Durante o encontro, em Campo Grande, logo após a comitiva liderada pela ministra visitar o Território Panambi Lagoa Rica, o governador citou a reunião realizada nesta semana pelo STF (Supremo Tribunal Federal) que debate exatamente a legalidade do chamado ‘Marco Temporal’, o qual determina que os povos indígenas têm direito apenas às terras que ocupavam ou já disputavam até a data de 05 de outubro de 1988.
“Reflete uma atitude que a União e o Estado já têm tomado aqui no Mato Grosso do Sul, que é a busca destas soluções. Nós temos conhecimento das áreas de conflito e vamos contribuir para a busca de soluções específicas para cada uma, que são distintas do ponto de vista jurídico e histórico. Nós vamos colocar toda a nossa energia e esforço para buscar as soluções”, afirmou Eduardo Riedel.
O chefe do Executivo Estadual citou a importância da parceria com a União. “Sempre temos que destacar a competência do Estado em parceria com a União e outros entes para levar políticas públicas para dentro das comunidades indígenas, que é muito importante, em áreas como educação, saúde e capacitação, que se tratam de ações que vão transformando aos poucos as perspectivas de vida dentro das comunidades”.
Nesse mesmo sentido, a ministra Sônia Guajajara destacou a importância do trabalho conjunto para levar melhor qualidade de vida aos povos originários. “Estamos aqui dando continuidade a um trabalho, que já estávamos fazendo em parceria com o Governo do Estado, que é levar políticas públicas aos territórios indígenas”, justificou ela, acompanhada pela presidente da Funai (Fundação Nacional dos Povos Indígenas), Joenia Wapichana.
A representante do Governo Federal também defendeu a busca por soluções conjuntas. “Aproveitamos nossa vinda para acompanhar estas situações dos territórios judicializados, das terras em conflito e assim cumprir este nosso papel institucional de articular e buscar soluções para estes problemas”, disse.
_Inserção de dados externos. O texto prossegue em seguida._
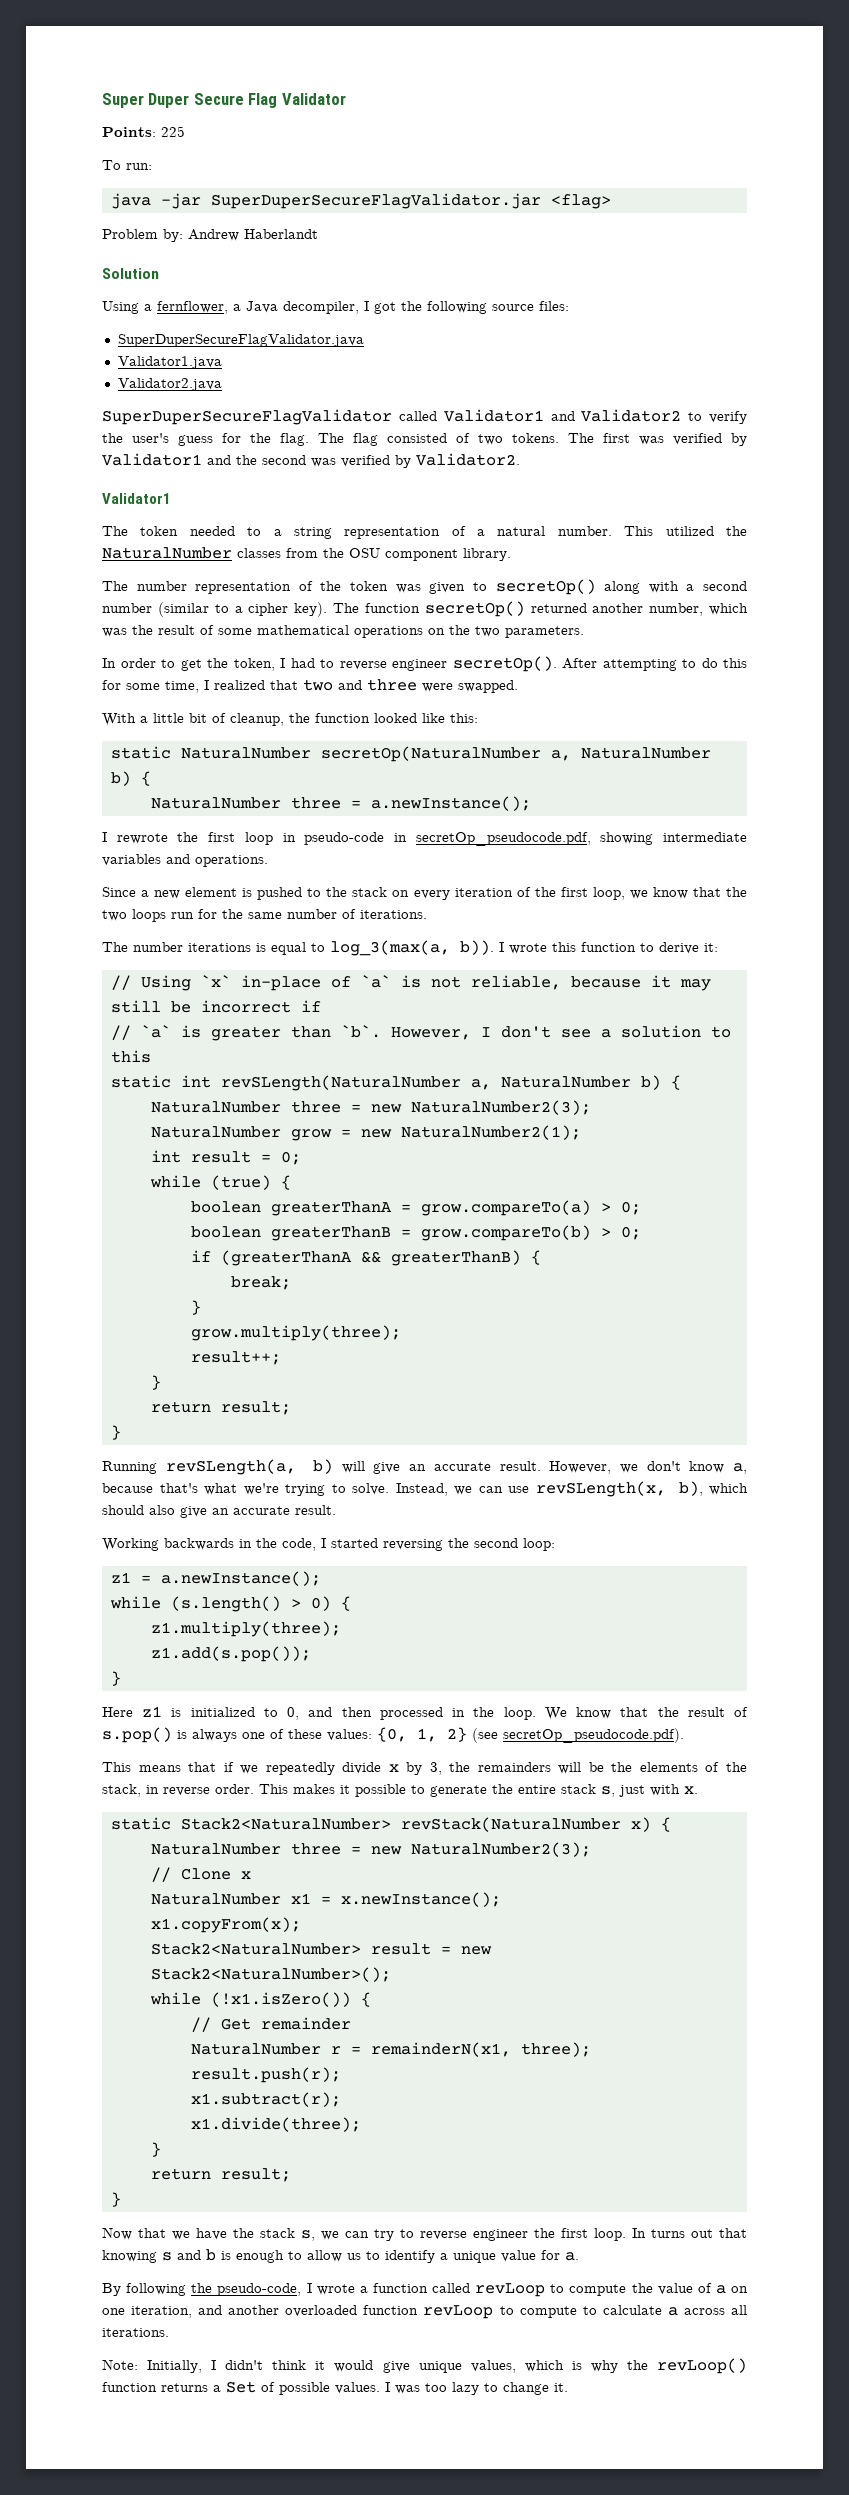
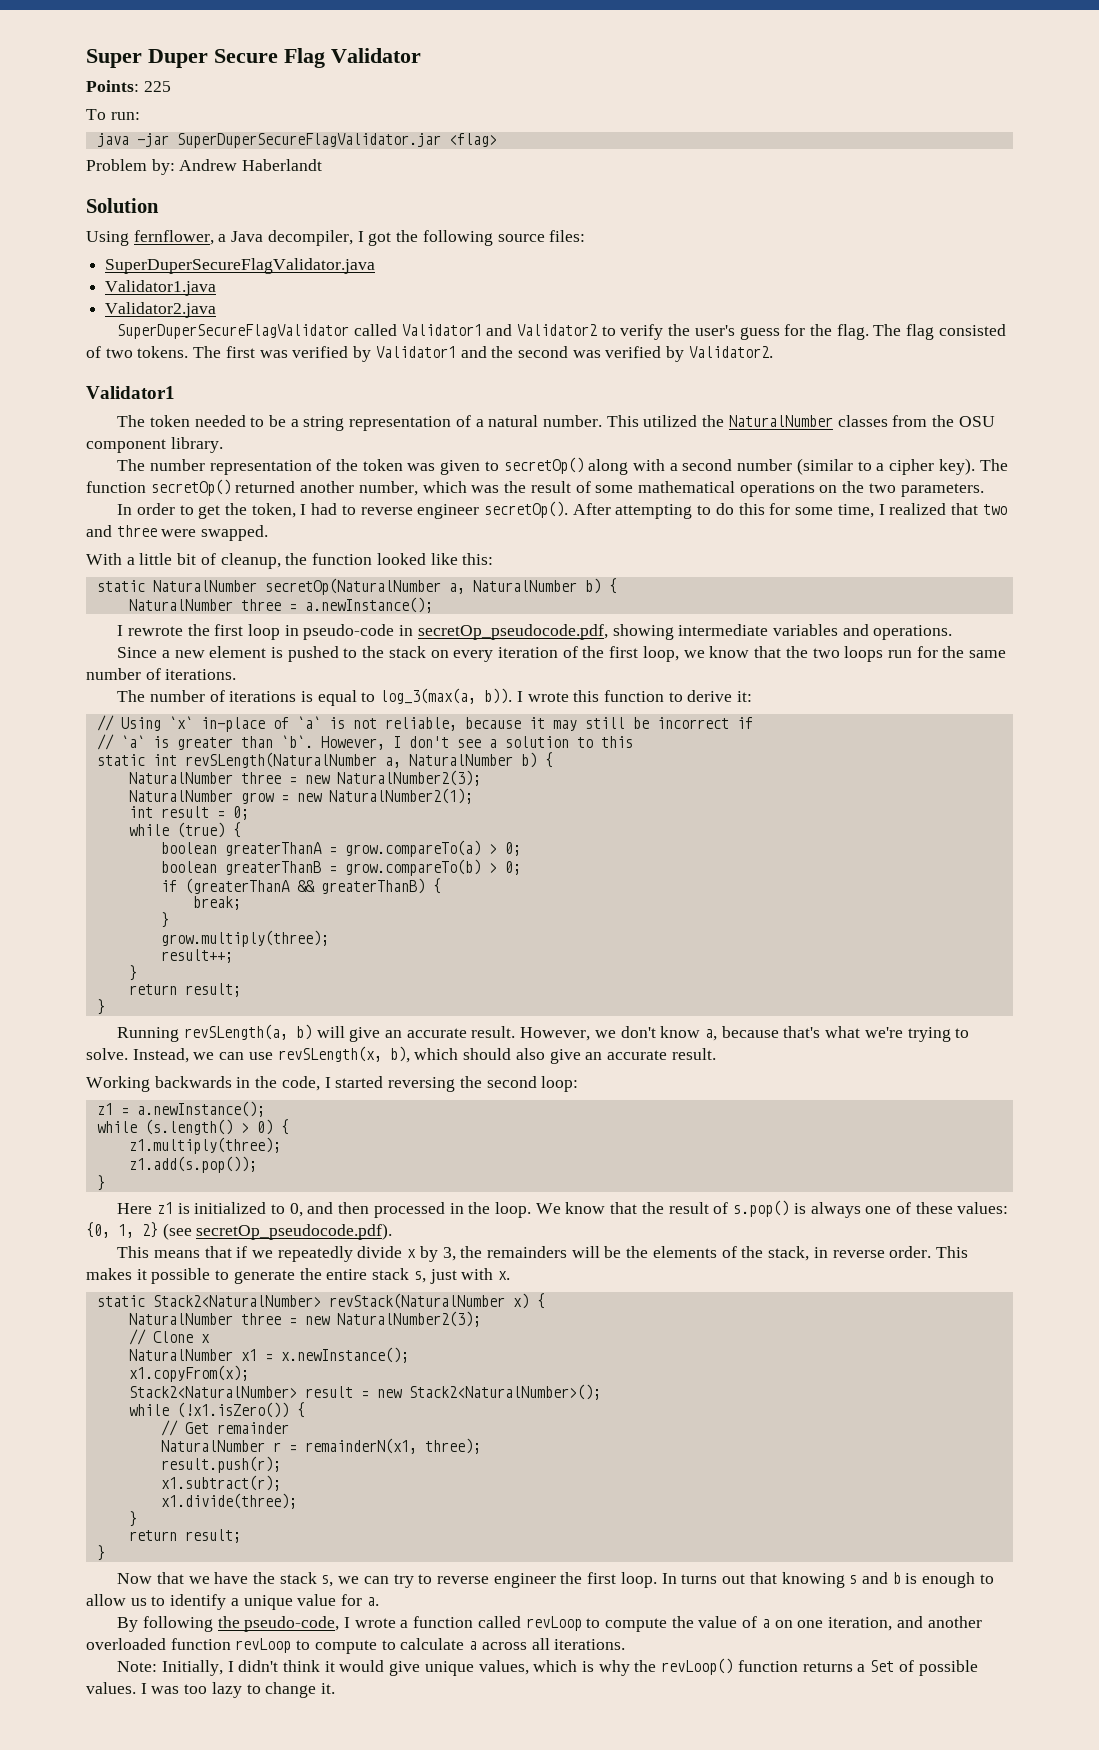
- Using a fernflower, a Java decompiler, I got the following source files:
+ Using fernflower, a Java decompiler, I got the following source files:
- The token needed to a string representation of a natural number.
+ The token needed to be a string representation of a natural number.
- The number iterations is equal to log_3(max(a, b)).
+ The number of iterations is equal to log_3(max(a, b)).

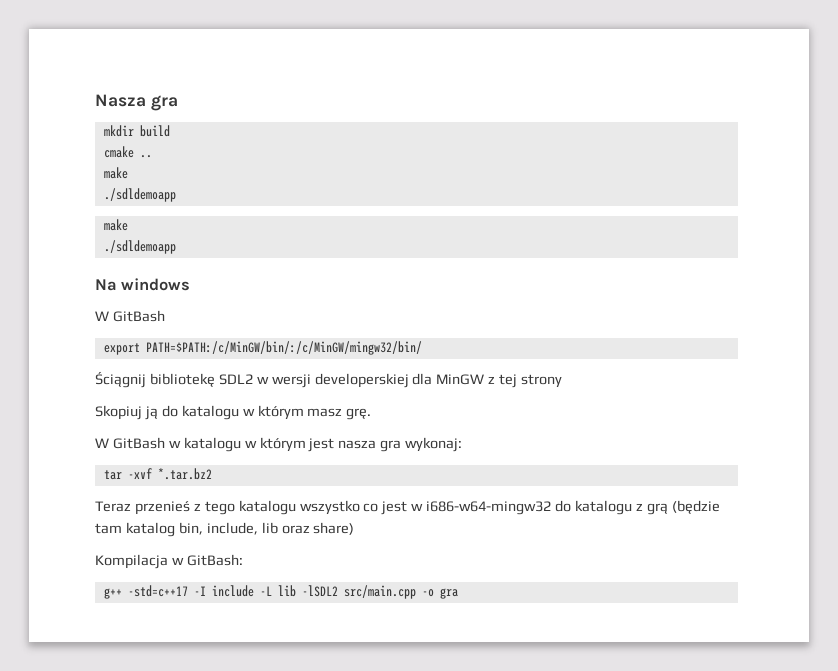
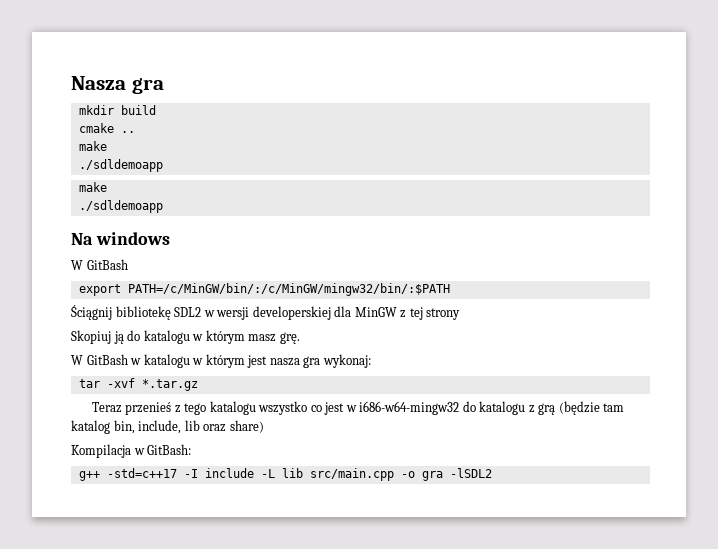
- export PATH=$PATH:/c/MinGW/bin/:/c/MinGW/mingw32/bin/
+ export PATH=/c/MinGW/bin/:/c/MinGW/mingw32/bin/:$PATH
- tar -xvf *.tar.bz2
+ tar -xvf *.tar.gz
- g++ -std=c++17 -I include -L lib -lSDL2 src/main.cpp -o gra
+ g++ -std=c++17 -I include -L lib src/main.cpp -o gra -lSDL2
O Território Panambi Lagoa Rica foi reconhecido em 2011 pela Funaí, porém, o processo final está parado devido ao Marco Temporal.
No local residem indígenas da etnia guarani-kaiowá e que estão em confronto com fazendeiros da região que, por sua vez, defendem a propriedade das terras. Nas últimas 72 horas, pelo menos 11 indígenas ficaram feridos por balas de borracha e munição letal. A Força Nacional de Segurança, Polícia Federal e a Polícia Militar estão no local para impedir um novo duelo.